[The data — start]
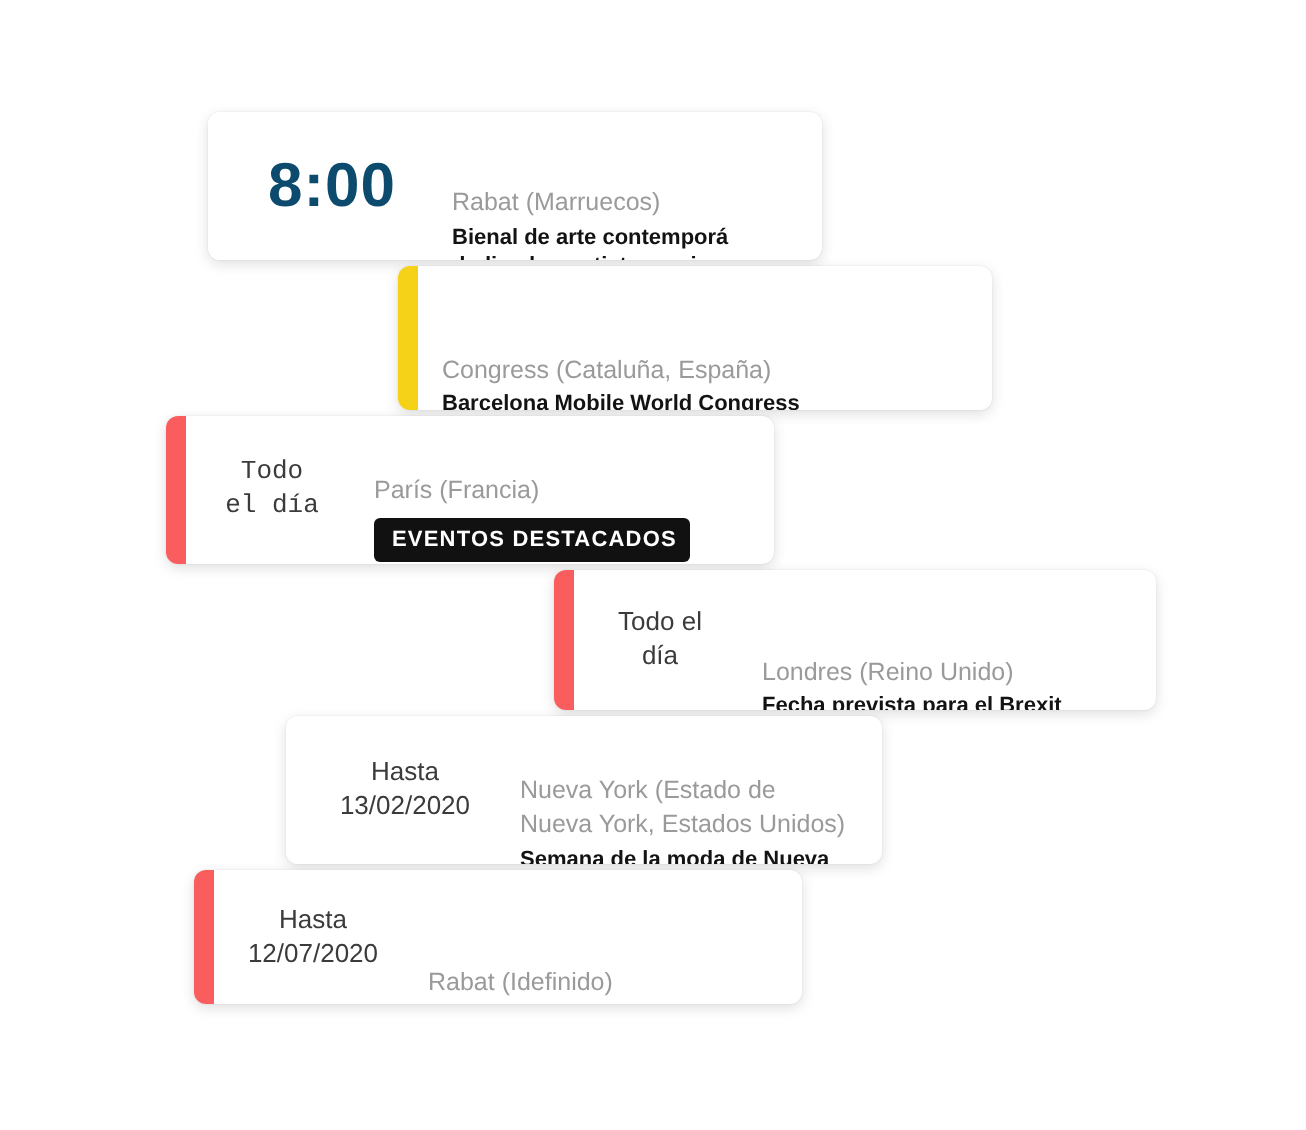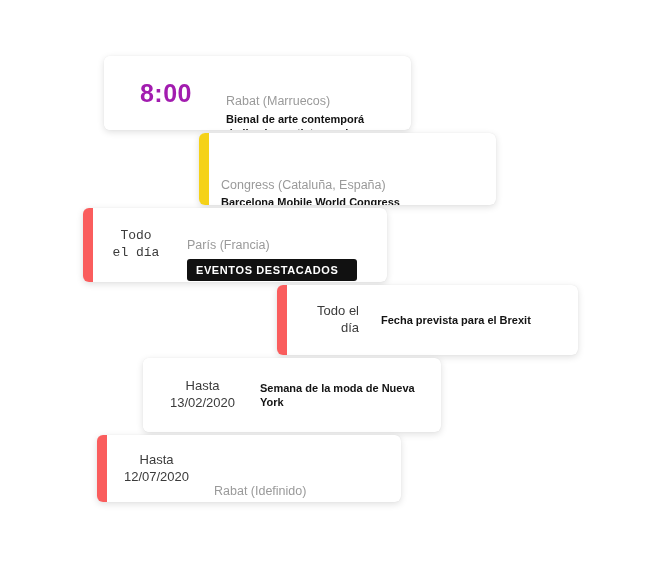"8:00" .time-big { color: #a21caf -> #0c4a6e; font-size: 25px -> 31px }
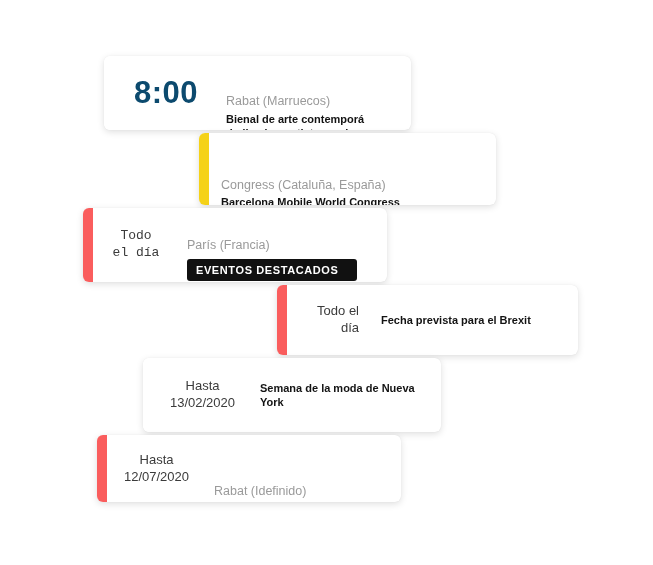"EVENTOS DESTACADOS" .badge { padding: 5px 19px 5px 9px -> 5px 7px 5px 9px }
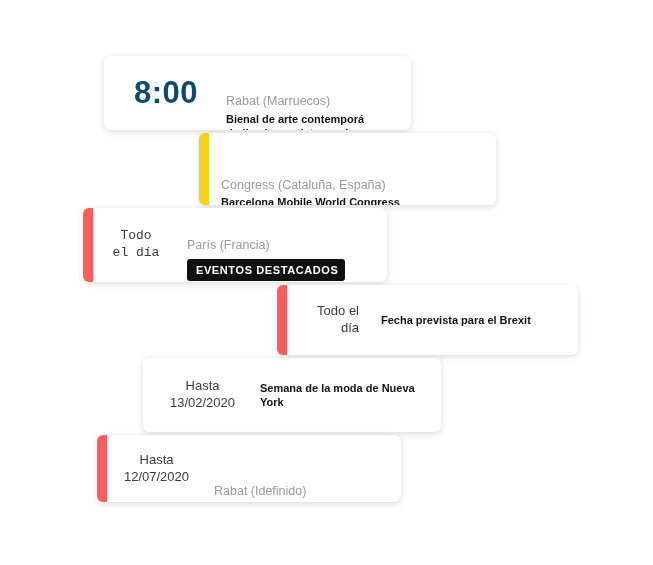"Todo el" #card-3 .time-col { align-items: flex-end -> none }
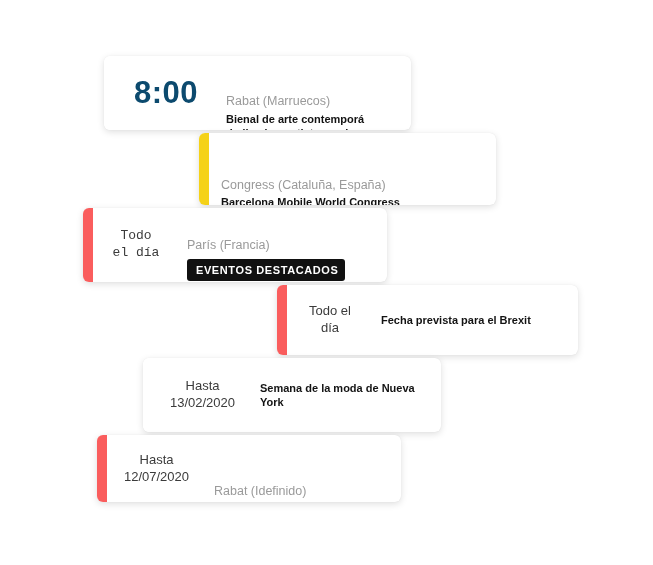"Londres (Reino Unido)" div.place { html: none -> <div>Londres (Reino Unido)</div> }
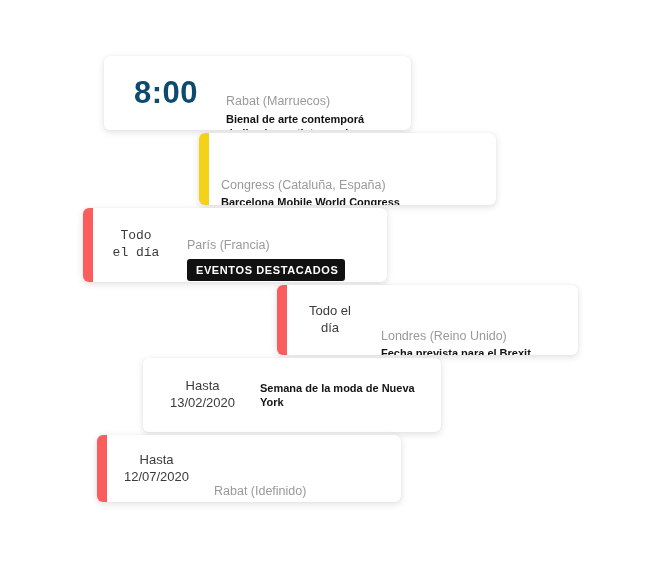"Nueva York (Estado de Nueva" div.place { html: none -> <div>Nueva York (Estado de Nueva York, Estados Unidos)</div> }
[The data — finish]
[The data — start]
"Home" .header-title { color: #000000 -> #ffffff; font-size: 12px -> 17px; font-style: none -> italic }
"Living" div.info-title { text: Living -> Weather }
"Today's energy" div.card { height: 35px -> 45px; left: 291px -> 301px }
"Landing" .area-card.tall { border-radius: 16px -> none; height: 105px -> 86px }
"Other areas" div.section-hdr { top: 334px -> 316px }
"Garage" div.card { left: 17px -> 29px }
[The data — finish]
[The data — start]
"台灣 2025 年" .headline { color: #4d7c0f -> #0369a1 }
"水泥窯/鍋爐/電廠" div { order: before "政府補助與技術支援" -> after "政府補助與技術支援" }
[The data — finish]
> _Task details_: From the records above, retype only the lines starting at the line that contains "border-radius: 16px ->" and ending at the line that contains "left: 17px ->", both included.

> _Task result_:
"Landing" .area-card.tall { border-radius: 16px -> none; height: 105px -> 86px }
"Other areas" div.section-hdr { top: 334px -> 316px }
"Garage" div.card { left: 17px -> 29px }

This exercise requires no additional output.